> [TASK DETAILS]
Could you set down exactly the lines in the records below between the line holding "Sebring Conv. | width: 62.9 -> 69.2" and the line holding "Catera | Change: -64.7% -> -64.9%", inclusive?

------

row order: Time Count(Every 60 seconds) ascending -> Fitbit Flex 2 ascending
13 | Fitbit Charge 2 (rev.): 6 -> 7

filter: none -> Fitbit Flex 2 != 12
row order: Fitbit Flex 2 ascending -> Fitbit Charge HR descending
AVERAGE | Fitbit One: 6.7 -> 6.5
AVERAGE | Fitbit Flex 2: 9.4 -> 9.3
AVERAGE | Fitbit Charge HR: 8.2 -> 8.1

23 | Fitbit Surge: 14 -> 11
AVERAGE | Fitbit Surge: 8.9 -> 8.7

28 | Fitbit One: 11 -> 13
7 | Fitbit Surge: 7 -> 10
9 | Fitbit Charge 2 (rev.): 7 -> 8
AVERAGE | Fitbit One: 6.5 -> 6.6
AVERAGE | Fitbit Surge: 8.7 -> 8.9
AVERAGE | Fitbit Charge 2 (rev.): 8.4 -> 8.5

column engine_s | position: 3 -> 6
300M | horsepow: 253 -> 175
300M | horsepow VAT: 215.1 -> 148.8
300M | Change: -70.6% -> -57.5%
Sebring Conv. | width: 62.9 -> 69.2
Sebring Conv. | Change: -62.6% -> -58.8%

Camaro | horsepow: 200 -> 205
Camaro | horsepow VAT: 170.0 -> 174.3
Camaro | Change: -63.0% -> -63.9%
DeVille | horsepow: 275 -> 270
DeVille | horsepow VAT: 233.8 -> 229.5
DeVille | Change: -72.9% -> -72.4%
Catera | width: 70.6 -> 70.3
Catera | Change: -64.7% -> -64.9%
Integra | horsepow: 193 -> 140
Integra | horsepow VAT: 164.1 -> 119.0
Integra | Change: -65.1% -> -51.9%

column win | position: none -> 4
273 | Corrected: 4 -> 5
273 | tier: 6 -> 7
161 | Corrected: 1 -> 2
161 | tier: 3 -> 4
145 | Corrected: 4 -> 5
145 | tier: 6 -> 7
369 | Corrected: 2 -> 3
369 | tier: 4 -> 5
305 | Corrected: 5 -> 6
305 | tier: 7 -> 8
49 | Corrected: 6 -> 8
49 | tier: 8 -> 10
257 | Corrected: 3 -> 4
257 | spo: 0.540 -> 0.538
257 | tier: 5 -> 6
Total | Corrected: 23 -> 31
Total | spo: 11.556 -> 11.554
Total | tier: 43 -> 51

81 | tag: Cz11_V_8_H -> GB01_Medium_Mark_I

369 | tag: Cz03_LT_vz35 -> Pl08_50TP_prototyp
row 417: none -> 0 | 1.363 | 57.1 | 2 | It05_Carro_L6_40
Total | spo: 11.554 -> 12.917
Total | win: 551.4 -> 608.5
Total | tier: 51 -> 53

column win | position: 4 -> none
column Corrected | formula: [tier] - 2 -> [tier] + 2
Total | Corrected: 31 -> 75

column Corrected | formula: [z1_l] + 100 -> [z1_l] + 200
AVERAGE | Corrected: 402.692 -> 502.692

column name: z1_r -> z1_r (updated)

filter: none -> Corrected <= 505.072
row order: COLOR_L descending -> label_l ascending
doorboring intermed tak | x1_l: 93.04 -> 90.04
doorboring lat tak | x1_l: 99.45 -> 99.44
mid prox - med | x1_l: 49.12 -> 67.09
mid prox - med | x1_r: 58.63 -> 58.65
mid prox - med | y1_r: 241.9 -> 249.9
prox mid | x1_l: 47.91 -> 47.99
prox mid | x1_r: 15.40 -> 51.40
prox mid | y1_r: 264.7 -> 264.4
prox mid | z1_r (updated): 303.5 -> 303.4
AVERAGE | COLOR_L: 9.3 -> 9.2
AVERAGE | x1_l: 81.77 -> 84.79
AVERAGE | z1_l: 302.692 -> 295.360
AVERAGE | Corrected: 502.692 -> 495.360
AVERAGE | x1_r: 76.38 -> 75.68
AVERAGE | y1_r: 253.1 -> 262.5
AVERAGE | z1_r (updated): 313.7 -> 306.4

------

> [ANSWER TO THE EXERCISE]
Sebring Conv. | width: 62.9 -> 69.2
Sebring Conv. | Change: -62.6% -> -58.8%

Camaro | horsepow: 200 -> 205
Camaro | horsepow VAT: 170.0 -> 174.3
Camaro | Change: -63.0% -> -63.9%
DeVille | horsepow: 275 -> 270
DeVille | horsepow VAT: 233.8 -> 229.5
DeVille | Change: -72.9% -> -72.4%
Catera | width: 70.6 -> 70.3
Catera | Change: -64.7% -> -64.9%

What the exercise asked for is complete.